(Image comparison data)
-*-

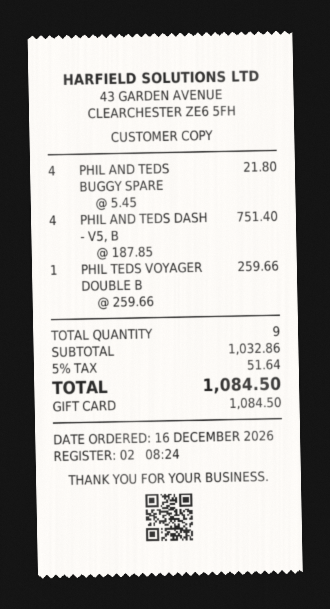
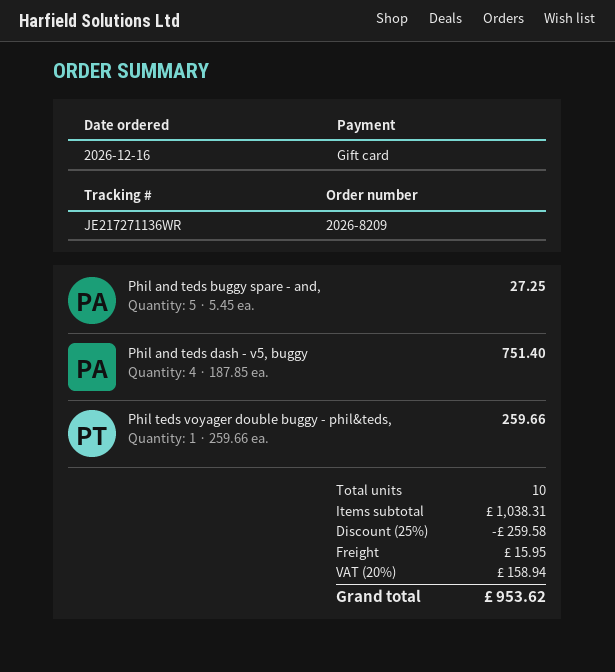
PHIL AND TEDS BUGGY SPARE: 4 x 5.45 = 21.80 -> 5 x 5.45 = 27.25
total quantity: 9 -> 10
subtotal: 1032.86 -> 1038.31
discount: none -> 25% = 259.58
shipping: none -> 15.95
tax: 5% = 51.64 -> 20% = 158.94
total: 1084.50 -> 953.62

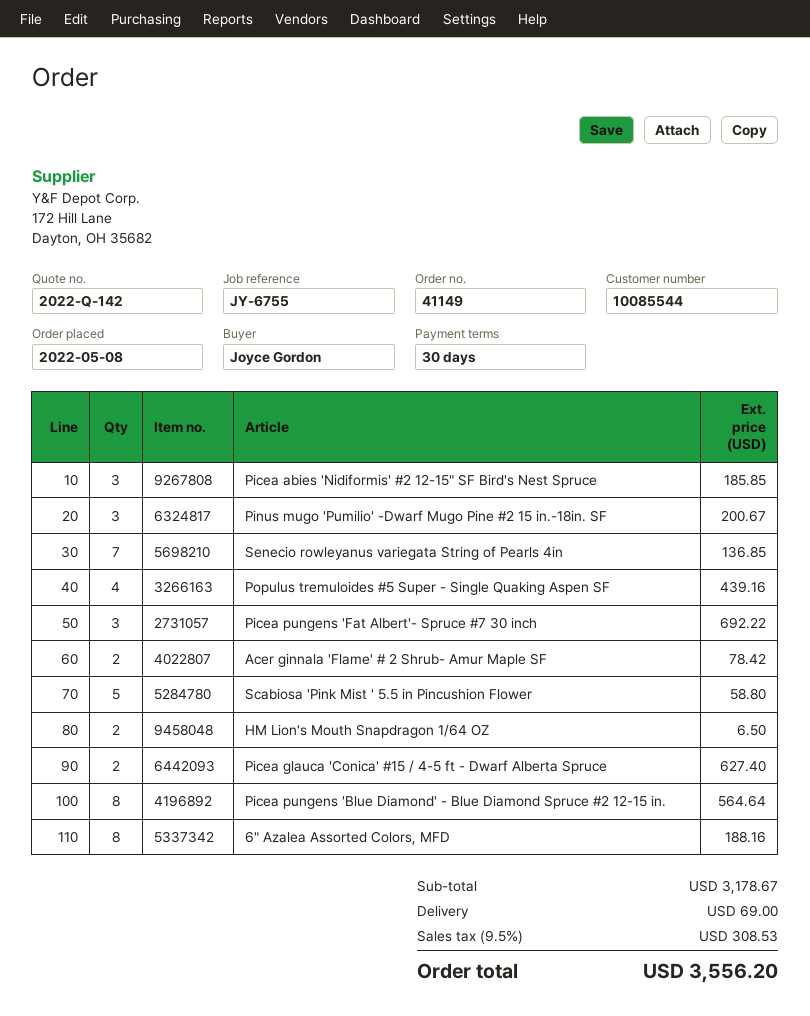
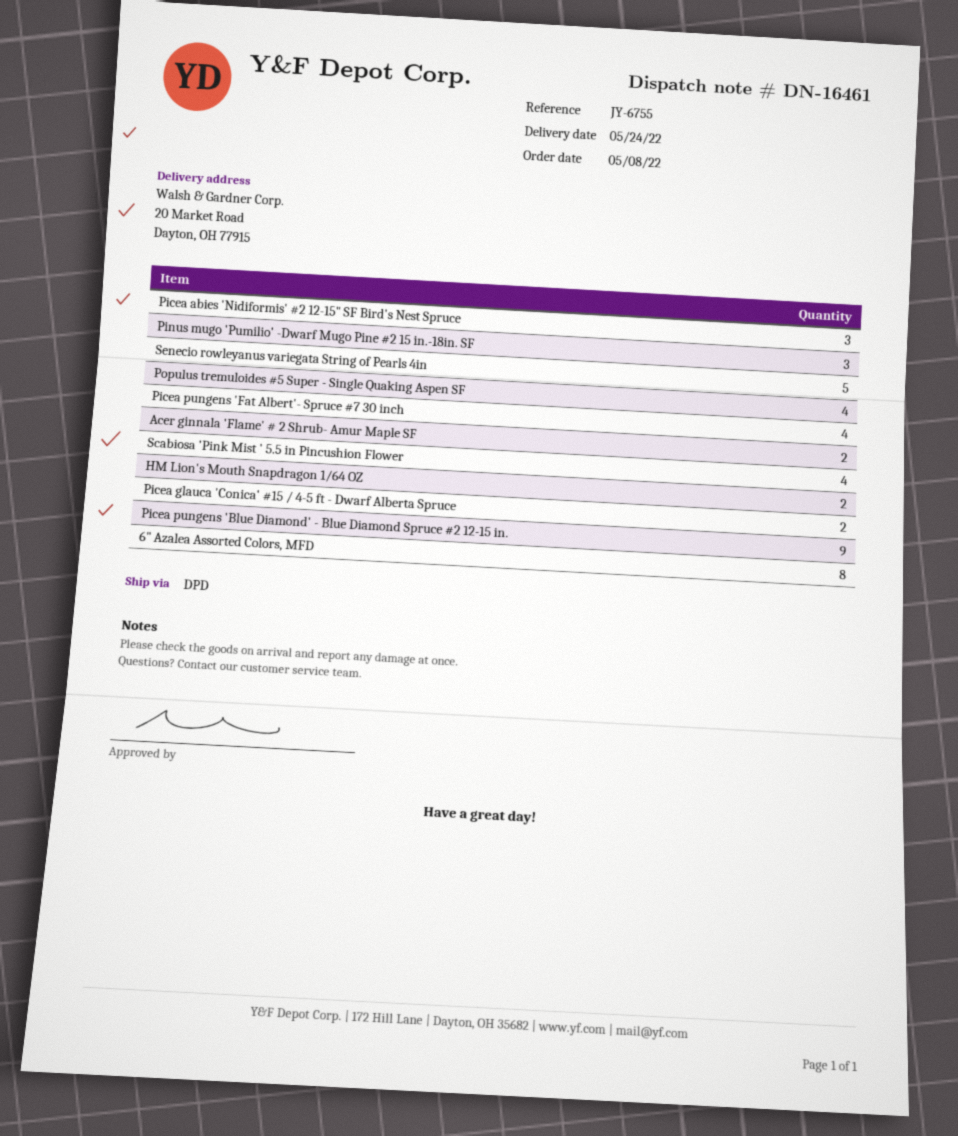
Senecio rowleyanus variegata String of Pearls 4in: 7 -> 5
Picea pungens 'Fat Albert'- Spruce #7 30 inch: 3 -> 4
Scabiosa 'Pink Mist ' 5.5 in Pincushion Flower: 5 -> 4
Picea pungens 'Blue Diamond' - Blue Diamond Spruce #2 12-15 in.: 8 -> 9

-*-

**Exercise:**
Every record above should be written out again exactly; the pictures stay out of the copy.

**Response:**
PHIL AND TEDS BUGGY SPARE: 4 x 5.45 = 21.80 -> 5 x 5.45 = 27.25
total quantity: 9 -> 10
subtotal: 1032.86 -> 1038.31
discount: none -> 25% = 259.58
shipping: none -> 15.95
tax: 5% = 51.64 -> 20% = 158.94
total: 1084.50 -> 953.62

Senecio rowleyanus variegata String of Pearls 4in: 7 -> 5
Picea pungens 'Fat Albert'- Spruce #7 30 inch: 3 -> 4
Scabiosa 'Pink Mist ' 5.5 in Pincushion Flower: 5 -> 4
Picea pungens 'Blue Diamond' - Blue Diamond Spruce #2 12-15 in.: 8 -> 9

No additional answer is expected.